Features > Anti-Spam > DomainKeys DomainKeys
DomainKeys aim is to stop the practice of changing an e-mail message's header information so it appears to have been sent by someone else.
DomainKeys is designed to let receiving e-mail systems confirm that a message in fact originated from a user authorised to send e-mail for the domain stated in the header. DomainKeys uses public cryptography technology to accomplish this validation. The outgoing message is digitally "signed" with a private key while the receiving e-mail system uses a public key to validate the signature.
Mailtraq provides the Administrator with a Wizard to simplify the creation of a DomainKey with which you can sign outgoing mail.
Background
DomainKeys adds a header named "DomainKey-Signature" that contains a digital signature of the contents of the mail message.
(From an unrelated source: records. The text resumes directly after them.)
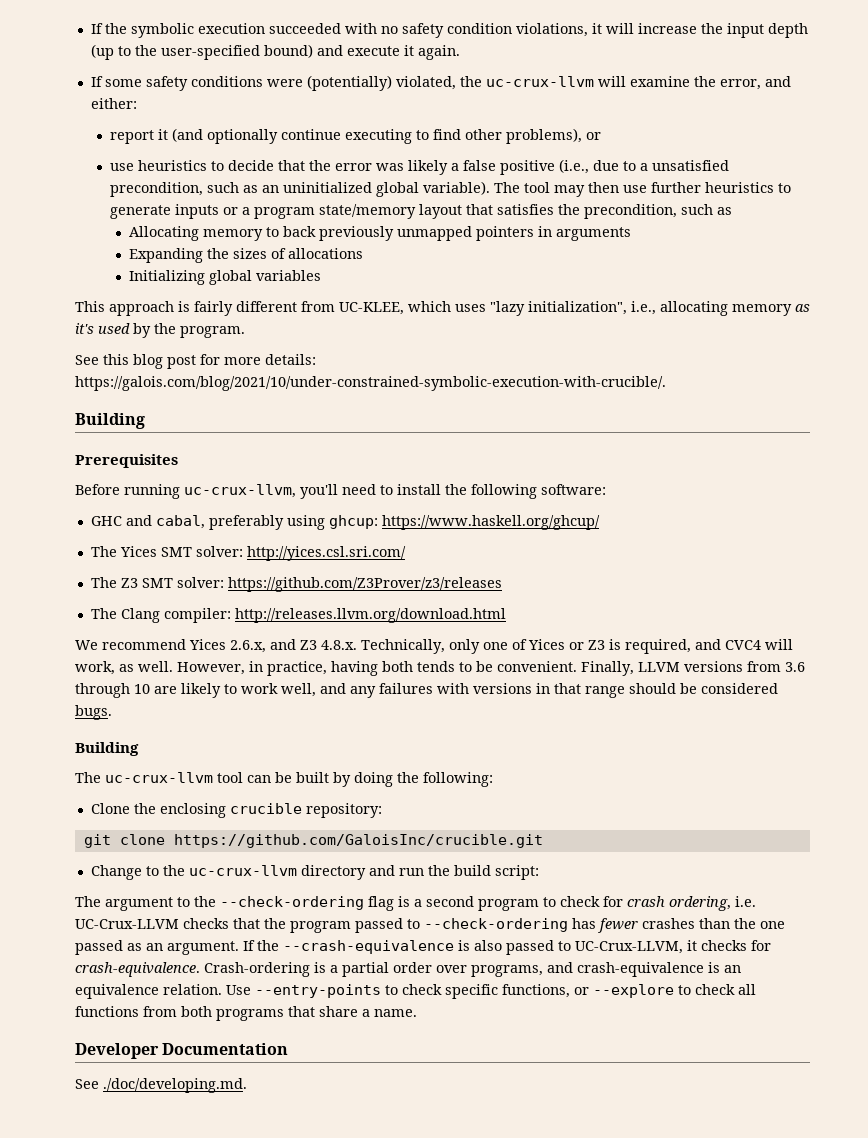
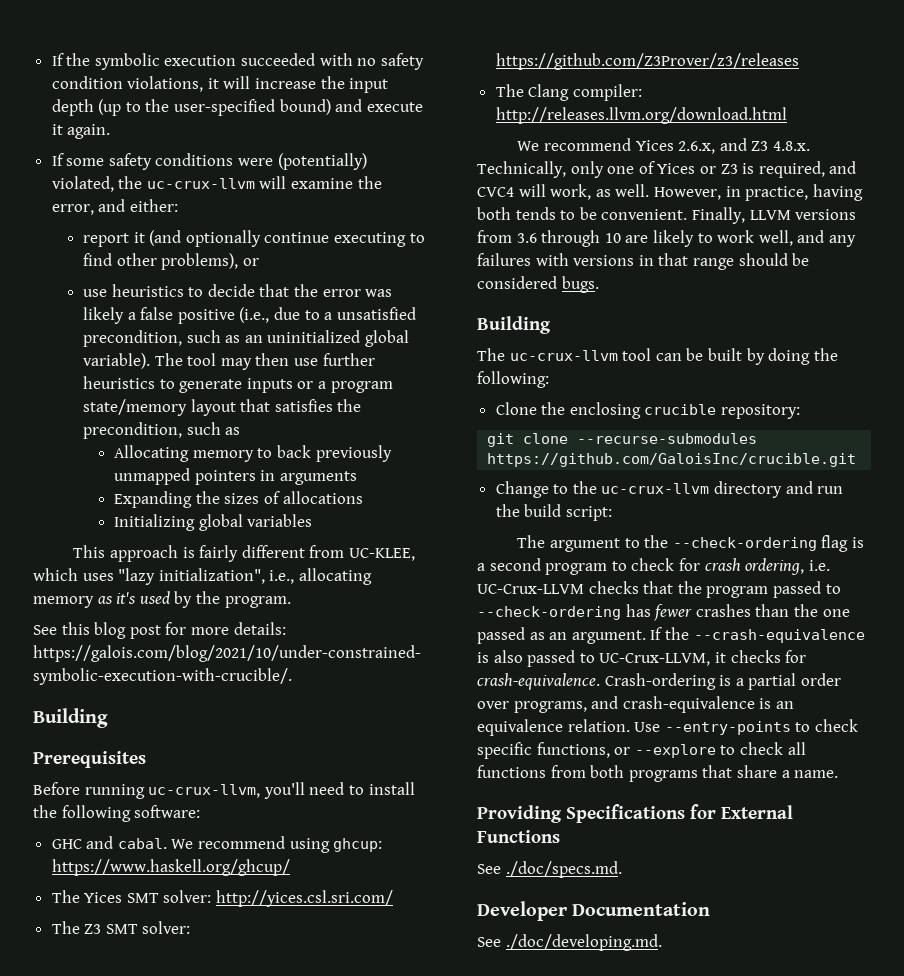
- GHC and cabal, preferably using ghcup: https://www.haskell.org/ghcup/
+ GHC and cabal. We recommend using ghcup: https://www.haskell.org/ghcup/
- git clone https://github.com/GaloisInc/crucible.git
+ git clone --recurse-submodules https://github.com/GaloisInc/crucible.git
+ Providing Specifications for External Functions
+ See ./doc/specs.md.

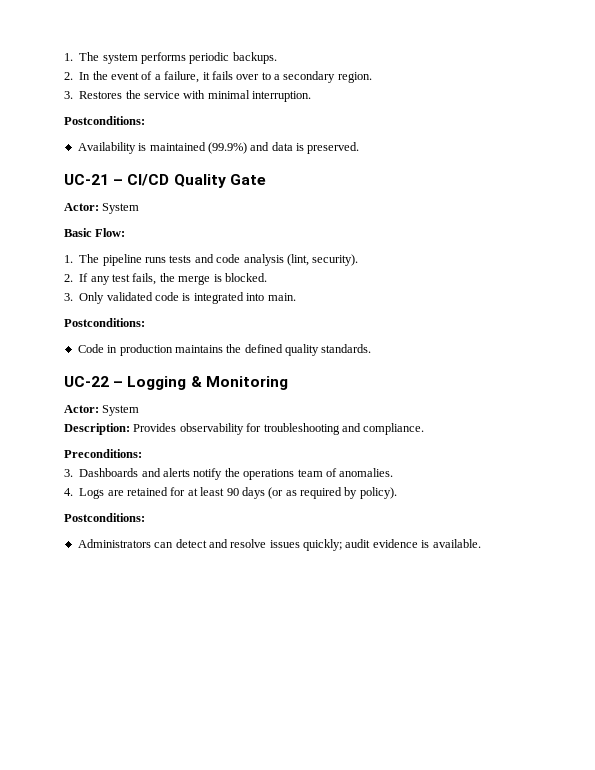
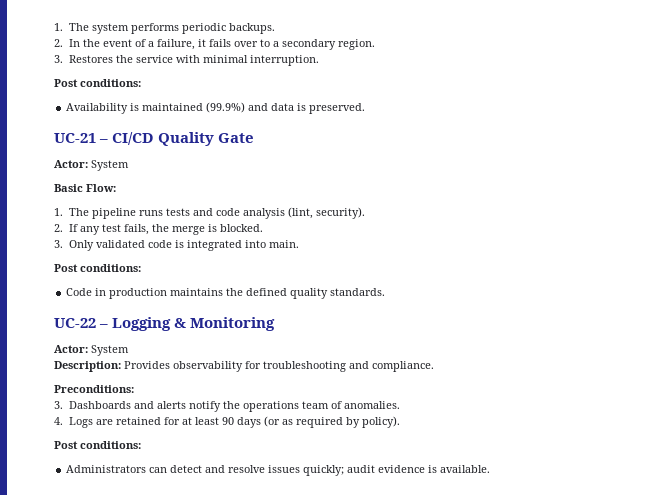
  3. Restores the service with minimal interruption.
- Postconditions:
+ Post conditions:
  3. Only validated code is integrated into main.
- Postconditions:
+ Post conditions:
  4. Logs are retained for at least 90 days (or as required by policy).
- Postconditions:
+ Post conditions:

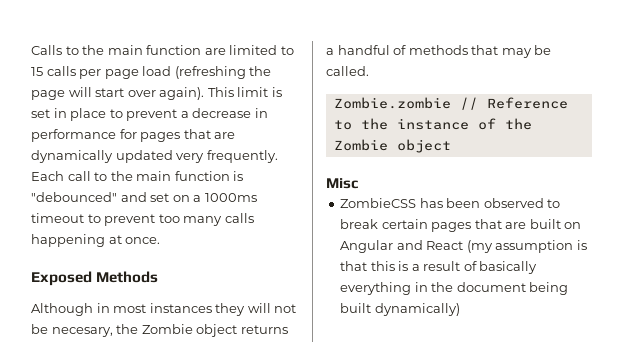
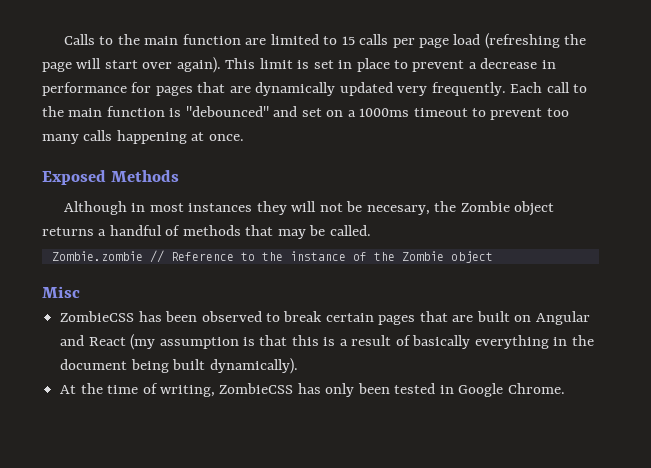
- ZombieCSS has been observed to break certain pages that are built on Angular and React (my assumption is that this is a result of basically everything in the document being built dynamically)
+ ZombieCSS has been observed to break certain pages that are built on Angular and React (my assumption is that this is a result of basically everything in the document being built dynamically).
+ At the time of writing, ZombieCSS has only been tested in Google Chrome.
The default parameters for the authentication mechanism are to use SHA-1 as the cryptographic hash and RSA as the public key encryption scheme, and encode the encrypted hash using Base64.
The receiving SMTP server then uses the name of the domain from which the mail originated, the string _domainkey, and a selector from the header to perform a DNS lookup; the returned data includes that domain's public key. The receiver can then decrypt the hash value in the header field and at the same time recalculate the hash value for the mail body that was received, from the point immediately following the "DomainKey-Signature:" header. If the two values match, this cryptographically proves that the mail did in fact originate at the purported domain, and has not been tampered with in transit.